— Task brief —
Check every line of the entries below for the word "footer". Then give the number of lines that have it, with nothing added.

— Source records —

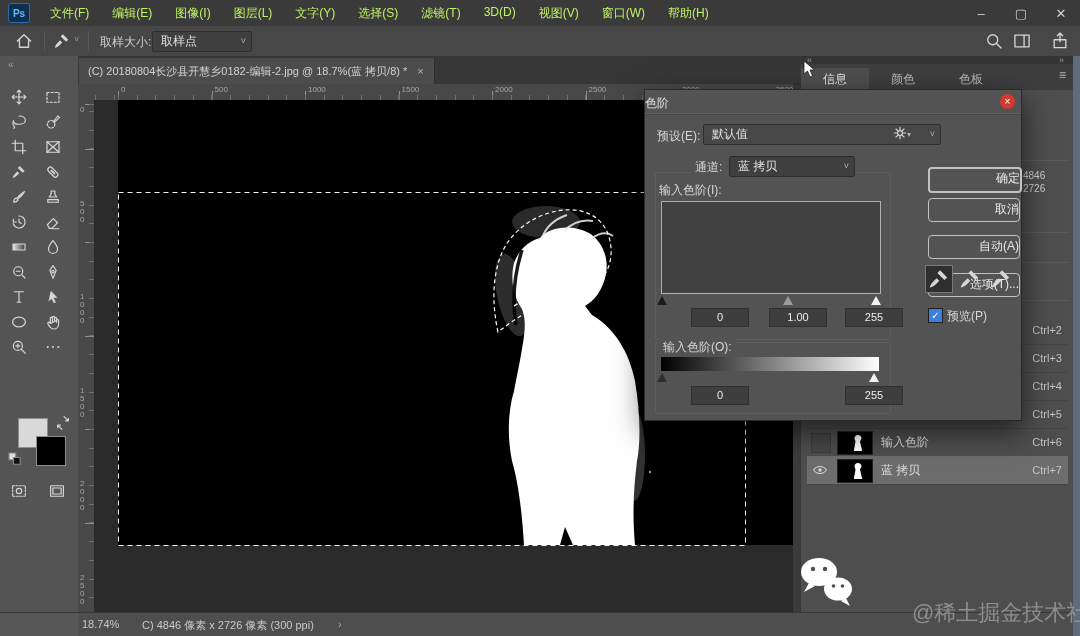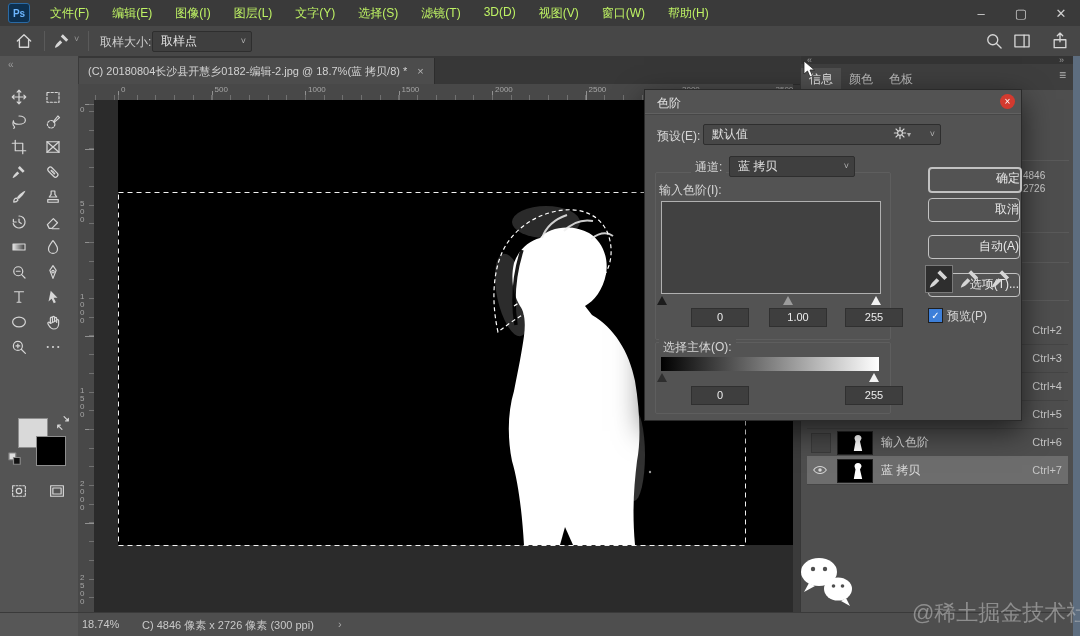--- a/index.html
+++ b/index.html
@@ -48,36 +48,36 @@
       repeating-linear-gradient(0deg,#909090 0 1px,transparent 1px 93.5px);
     background-size:5px 100%,9px 100%;background-repeat:repeat-y;background-position:right 5px,right 5px;}
   .vruler span{position:absolute;left:2px;font-size:8px;line-height:8px;color:#a5a5a5;white-space:pre-line;}
   .corner{left:78px;top:84px;width:16px;height:16px;background:#484848;border-right:1px solid #353535;border-bottom:1px solid #353535;}
   
   .canvas-wrap{left:94px;top:100px;width:699px;height:512px;background:#2b2b2b;overflow:hidden;z-index:1;}
   
   .rp{left:800px;top:56px;width:273px;height:556px;background:#4e4e4e;border-left:1px solid #383838;z-index:2;}
   .rp-head{position:absolute;left:0;top:0;width:273px;height:8px;background:#343434;color:#9a9a9a;font-size:9px;line-height:8px;}
   .rp-tabs{position:absolute;left:0;top:8px;width:273px;height:26px;background:#3e3e3e;display:flex;align-items:flex-end;}
-  .rp-tab{height:22px;line-height:22px;padding:0 8px;font-size:12px;color:#b8b8b8;}
+  .rp-tab{height:22px;line-height:22px;padding:0 22px;font-size:12px;color:#b8b8b8;}
   .rp-tab.active{background:#4e4e4e;color:#e4e4e4;}
   .rp-menu{position:absolute;right:8px;top:12px;color:#b5b5b5;font-size:12px;}
   .info-val{position:absolute;font-size:10px;color:#cfcfcf;}
   .hline{position:absolute;height:1px;background:#5a5a5a;}
   .ch-row{position:absolute;left:6px;width:261px;height:28px;border-bottom:1px solid #454545;}
   .ch-row.sel{background:#6d6d6d;}
   .eye-well{position:absolute;left:4px;top:5px;width:18px;height:18px;background:#464646;border:1px solid #3a3a3a;}
   .eye{position:absolute;left:5px;top:6px;width:16px;height:16px;}
   .thumb{position:absolute;left:30px;top:3px;width:34px;height:22px;border:1px solid #222;}
   .ch-name{position:absolute;left:74px;top:0;line-height:28px;font-size:12px;color:#dcdcdc;white-space:nowrap;}
   .ch-short{position:absolute;right:6px;top:0;line-height:28px;font-size:11px;color:#c4c4c4;}
   
   .dialog{left:644px;top:89px;width:376px;height:330px;background:#535353;border:1px solid #2a2a2a;
           box-shadow:0 10px 28px rgba(0,0,0,.6);z-index:40;}
-  .dlg-title{position:absolute;left:12px;top:5px;font-size:12px;color:#e0e0e0;}
+  .dlg-title{position:absolute;left:0;top:5px;font-size:12px;color:#e0e0e0;}
   .dlg-close{position:absolute;right:6px;top:4px;width:15px;height:15px;border-radius:50%;background:#d33a2f;
              color:#fff;font-size:10px;line-height:15px;text-align:center;}
   .dlg-sep{position:absolute;left:0;top:23px;width:100%;height:1px;background:#616161;box-shadow:0 1px 0 #474747;}
   .lbl{position:absolute;font-size:12px;color:#d6d6d6;white-space:nowrap;}
   .groupbox{position:absolute;border:1px solid #5e5e5e;border-radius:2px;}
   .histo{position:absolute;left:16px;top:111px;width:218px;height:91px;background:#414141;border:1px solid #b0b0b0;}
   .tri{position:absolute;width:0;height:0;border-left:5px solid transparent;border-right:5px solid transparent;}
   .fld{position:absolute;width:56px;height:17px;background:#3e3e3e;border:1px solid #303030;color:#ececec;
        font-size:11px;text-align:center;line-height:17px;}
   .btn{position:absolute;left:283px;width:90px;height:22px;border:1px solid #c2c2c2;border-radius:4px;
@@ -481,21 +481,21 @@
     <span class="lbl" style="left:14px;top:92px">输入色阶(I):</span>
     <div class="histo"></div>
     <span class="tri" style="left:12px;top:206px;border-bottom:9px solid #1c1c1c"></span>
     <span class="tri" style="left:138px;top:206px;border-bottom:9px solid #9c9c9c"></span>
     <span class="tri" style="left:226px;top:206px;border-bottom:9px solid #f2f2f2"></span>
     <div class="fld" style="left:46px;top:218px">0</div>
     <div class="fld" style="left:124px;top:218px">1.00</div>
     <div class="fld" style="left:200px;top:218px">255</div>
 
     <div class="groupbox" style="left:10px;top:252px;width:234px;height:70px"></div>
-    <span class="lbl" style="left:14px;top:249px;background:#535353;padding:0 4px">选择主体(O):</span>
+    <span class="lbl" style="left:14px;top:249px;background:#535353;padding:0 4px">输入色阶(O):</span>
     <div class="grad"></div>
     <span class="tri" style="left:12px;top:283px;border-bottom:9px solid #2e2e2e"></span>
     <span class="tri" style="left:224px;top:283px;border-bottom:9px solid #f2f2f2"></span>
     <div class="fld" style="left:46px;top:296px">0</div>
     <div class="fld" style="left:200px;top:296px">255</div>
 
     <div class="btn focus" style="top:33px">确定</div>
     <div class="btn" style="top:64px">取消</div>
     <div class="btn" style="top:101px">自动(A)</div>
     <div class="btn" style="top:139px">选项(T)...</div>

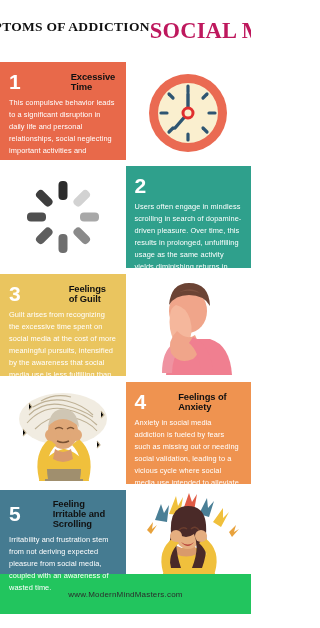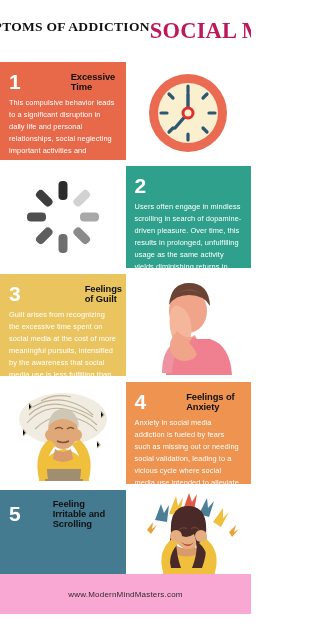--- a/index.html
+++ b/index.html
@@ -51,21 +51,21 @@
     font-size:7.4px;line-height:1.62;color:#ffffff;
     letter-spacing:.08px;
   }
 
   
   .spacer{height:6px;background:#fff;width:251px;}
 
   
   .footer{
     height:40px;display:flex;align-items:center;justify-content:center;
-    background:#f9a8d4;
+    background:#22c55e;
   }
   .footer-txt{font-size:8px;color:#2b2b2b;letter-spacing:.2px;}
 
   svg{display:block;}
 </style>
 </head>
 <body>
 
 <div class="page">
 
@@ -148,21 +148,21 @@
       <div class="body">Users often engage in mindless scrolling in search of dopamine-driven pleasure. Over time, this results in prolonged, unfulfilling usage as the same activity yields diminishing returns in satisfaction.</div>
     </div>
   </div>
 
   <div class="spacer"></div>
 
   <div class="row">
     <div class="cell panel" style="background:#eac55f;height:102px;">
       <div class="panel-head">
         <div class="num">3</div>
-        <div class="ttl" style="margin-left:32px;">Feelings of Guilt</div>
+        <div class="ttl" style="margin-left:16px;">Feelings of Guilt</div>
       </div>
       <div class="body">Guilt arises from recognizing the excessive time spent on social media at the cost of more meaningful pursuits, intensified by the awareness that social media use is less fulfilling than other activities.</div>
     </div>
     <div class="cell art" style="height:102px;">
       <svg width="104" height="100" viewBox="0 0 104 100">
         <path d="M30 100 q2-30 22-36 h22 q20 6 22 36 z" fill="#f07f90"></path>
         <path d="M26 98 q0-22 12-30 l8 4 q-10 10 -10 26 z" fill="#ef93a1"></path>
         <ellipse cx="52" cy="36" rx="19" ry="22" fill="#f0a58a"></ellipse>
         <path d="M33 30 q2-22 20-22 q20 0 21 23 q-6-11 -21-11 q-14 0 -20 10z" fill="#6b4334"></path>
         <path d="M36 22 q10-10 28-4 q-12-9 -28 4z" fill="#7d5140"></path>
@@ -204,34 +204,35 @@
         <path d="M48 56 q6 3 12 0" stroke="#7a5233" stroke-width="1.4" fill="none"></path>
         <path d="M30 94 q-6-26 10-40 l7 6 q-12 12 -8 34z" fill="#f0c03c"></path>
         <path d="M80 94 q6-26 -10-40 l-7 6 q12 12 8 34z" fill="#f0c03c"></path>
         <circle cx="42" cy="50" r="6" fill="#e0a878"></circle>
         <circle cx="67" cy="50" r="6" fill="#e0a878"></circle>
       </svg>
     </div>
     <div class="cell panel" style="background:#ef9350;height:102px;">
       <div class="panel-head">
         <div class="num">4</div>
-        <div class="ttl" style="margin-left:8px;">Feelings of Anxiety</div>
+        <div class="ttl" style="margin-left:0;">Feelings of Anxiety</div>
       </div>
       <div class="body">Anxiety in social media addiction is fueled by fears such as missing out or needing social validation, leading to a vicious cycle where social media use intended to alleviate anxiety only exacerbates it.</div>
     </div>
   </div>
 
   <div class="spacer"></div>
 
   <div class="row">
     <div class="cell panel" style="background:#457b91;height:84px;">
       <div class="panel-head">
         <div class="num">5</div>
         <div class="ttl">Feeling Irritable and Scrolling</div>
       </div>
+      <div class="body">Irritability and frustration stem from not deriving expected pleasure from social media, coupled with an awareness of wasted time.</div>
     </div>
     <div class="cell art" style="height:84px;">
       <svg width="110" height="84" viewBox="0 0 110 84">
         <g>
           <path d="M22 30 l6-16 l3 9 l5-8 l-2 17z" fill="#4a7f96"></path>
           <path d="M36 24 l7-18 l2 10 l5-9 l-3 18z" fill="#f0c03c"></path>
           <path d="M50 20 l6-17 l3 9 l5-8 l-3 17z" fill="#e05b45"></path>
           <path d="M66 24 l8-16 l1 10 l6-7 l-5 16z" fill="#4a7f96"></path>
           <path d="M80 32 l10-14 l0 10 l6-6 l-8 15z" fill="#f0c03c"></path>
           <path d="M14 40 l6-8 l-1 7 l5-4 l-6 9z" fill="#e8a23c"></path>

— Task solution —
2